The Snoqualmie Tribe and Hollywood A-Listers are throwing their support behind the Wet'suwet'en First Nation in protesting the Coastal Gas-Link pipeline.

BRITISH COLUMBIA, Canada — The Snoqualmie Tribe is joining some of Hollywood's biggest A-listers - to end a fracking pipeline in Canada.

Mark Ruffalo, a longtime advocate for Native American rights and a longtime activist against fracking, found out that Hollywood's major bank - City National – is owned by The Royal Bank of Canada, which is helping fund the 420-mile Coastal Gas-Link pipeline - running east to west across British Columbia, about 14-hours north of Seattle.

Ruffalo told KING5, “Most of Hollywood is fighting the brutalization of indigenous people and, and climate change. And while we sleep, we come to find our money has been secretly funding the very things that we've been fighting.”

Extracting oil and gas – fracking - will pump billions of dollars into the Canadian economy and create thousands of jobs.

But the pipeline itself goes right through Wet'suwet'en land and water, and the tribe has to give its consent. Chief Namoks of Wet'suwet'en First Nation told KING-5 that hasn’t happened.

“We've never approved it,” he said. “This pipeline affects the land, the air, the water, our food sources, our sovereignty, our rights and title - and who we are as humans.”

Last week, the Snoqualmie Tribe joined Ruffalo and some other Hollywood heavyweights - from Leonardo DiCaprio to Robert Downey, Jr. to Scarlett Johansson to Ben Stiller and more - declaring its opposition to the pipeline.

Matthew Randazzo, Senior Adviser to Snoqualmie Indian Tribe, told KING5, We hope that this is a turning point that allows Canada and the United States to start looking at their laws, so we don't continue to have to fight these battles every month, in a different part of North America, forever and ever - until we've run out of time.”

“We want to see this shut down,” said Ruffalo.  “I come from a frontline community; I was in upstate New York when the oil and gas industry wanted to frack there.
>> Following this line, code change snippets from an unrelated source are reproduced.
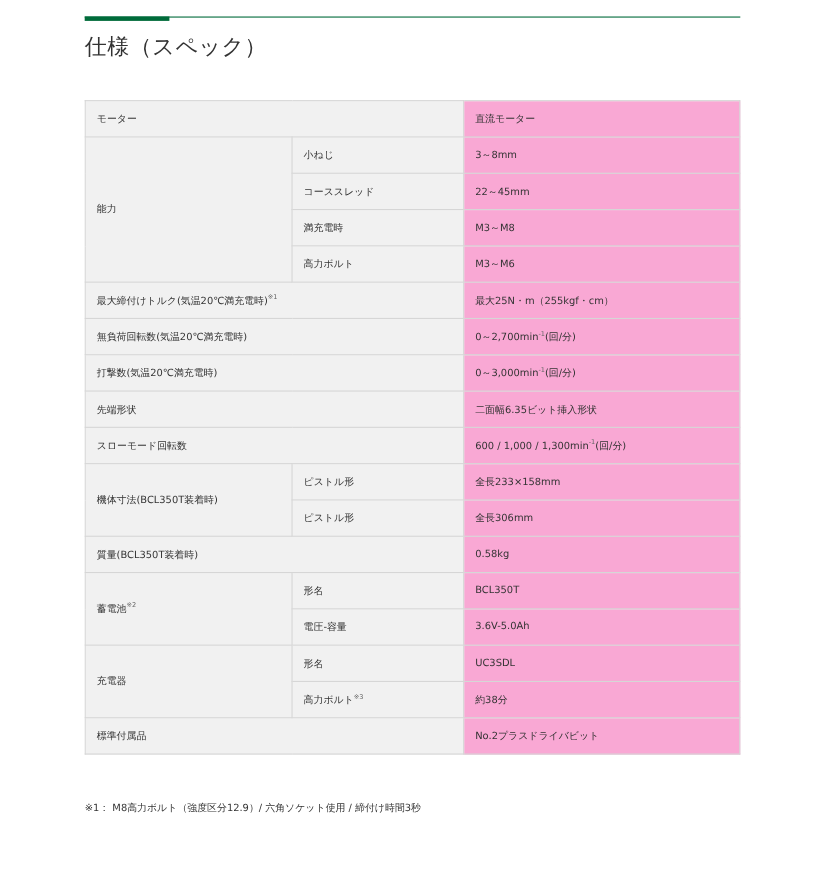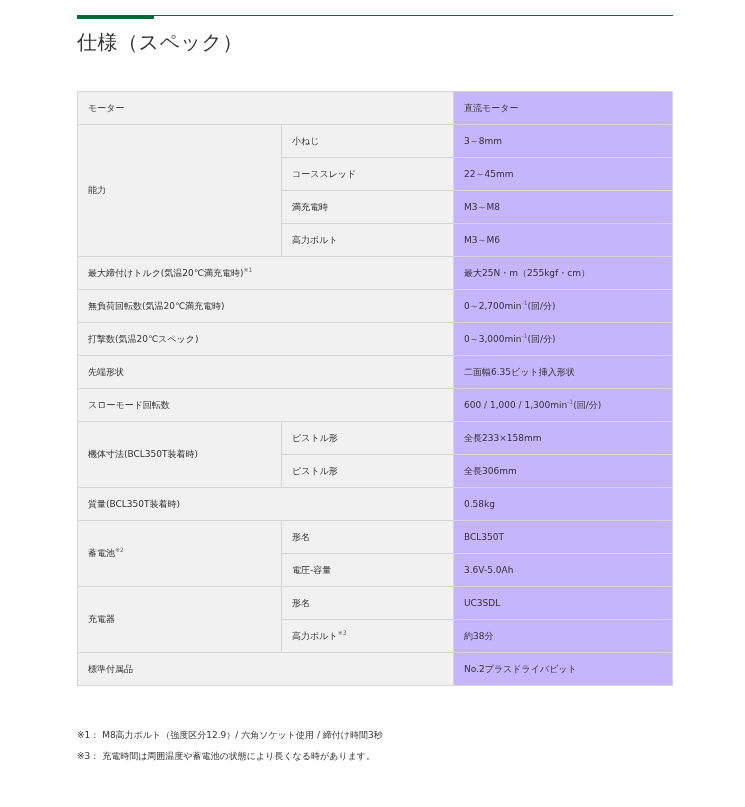--- a/index.html
+++ b/index.html
@@ -1,28 +1,28 @@
 <!DOCTYPE html>
 <html><head>
 <meta charset="utf-8">
 <style>
   html, body { margin:0; padding:0; background:#ffffff; }
   body { width:745px; height:807px; position:relative; font-family:"DejaVu Sans","Liberation Sans",sans-serif; color:#333; }
   .topline { position:absolute; left:77px; top:15px; width:596px; height:1px; background:#006b3a; }
   .topline-accent { position:absolute; left:77px; top:15px; width:77px; height:4px; background:#006b3a; }
   .title { position:absolute; left:77px; top:29px; font-size:20px; color:#333; letter-spacing:0.5px; }
   table.spec { position:absolute; left:77px; top:91px; width:596px; border-collapse:collapse; font-size:9px; }
-  table.spec td { border:1px solid #d6d6d6; height:32px; padding:0 16px 0 10px; vertical-align:middle; }
+  table.spec td { border:1px solid #d6d6d6; height:32px; padding:0 0 0 10px; vertical-align:middle; }
   td.h { background:#f1f1f1; }
-  td.v { background:#c4b5fd; }
+  td.v { background:#f9a8d4; }
   td.c1 { width:177px;margin-left:34px; }
   td.c2 { width:145px; }
   sup { font-size:6px; color:#666; vertical-align:super; line-height:0; }
   .notes { position:absolute; left:77px; top:728px; font-size:9px; color:#333; }
-  .notes div { height:21px; line-height:14px; }
+  .notes div { height:21px; line-height:14px;text-align:center; }
 </style>
 </head>
 <body>
 
 <div class="topline"></div>
 <div class="topline-accent"></div>
 <div class="title">仕様（スペック）</div>
 
 <table class="spec">
   <tbody>
@@ -49,21 +49,21 @@
   </tr>
   <tr>
     <td class="h" colspan="2"><span>最大締付けトルク(気温20℃満充電時)</span><sup>※1</sup></td>
     <td class="v">最大25N・m（255kgf・cm）</td>
   </tr>
   <tr>
     <td class="h" colspan="2">無負荷回転数(気温20℃満充電時)</td>
     <td class="v"><span>0～2,700min</span><sup>-1</sup><span>(回/分)</span></td>
   </tr>
   <tr>
-    <td class="h" colspan="2">打撃数(気温20℃スペック)</td>
+    <td class="h" colspan="2">打撃数(気温20℃満充電時)</td>
     <td class="v"><span>0～3,000min</span><sup>-1</sup><span>(回/分)</span></td>
   </tr>
   <tr>
     <td class="h" colspan="2">先端形状</td>
     <td class="v">二面幅6.35ビット挿入形状</td>
   </tr>
   <tr>
     <td class="h" colspan="2">スローモード回転数</td>
     <td class="v"><span>600 / 1,000 / 1,300min</span><sup>-1</sup><span>(回/分)</span></td>
   </tr>
@@ -100,14 +100,13 @@
   </tr>
   <tr>
     <td class="h" colspan="2">標準付属品</td>
     <td class="v">No.2プラスドライバビット</td>
   </tr>
 </tbody>
   </table>
 
 <div class="notes">
   <div>※1： M8高力ボルト（強度区分12.9）/ 六角ソケット使用 / 締付け時間3秒</div>
-  <div>※3： 充電時間は周囲温度や蓄電池の状態により長くなる時があります。</div>
 </div>
 
 </body></html>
And so I actually lived through this. There's a lot of money on the table. We [in Hollywood] want to see our bank divest from this. Just like the United Nations says, this is an infraction of indigenous rights, and it should be shut down immediately. We're standing behind the UN's decision to do that.”

In a statement to Variety Magazine, Coast Gas Link said, it has tried to engage and consult with the tribes, that it wants to seek “meaningful ways to address their concerns.”

For now, construction on the pipeline continues.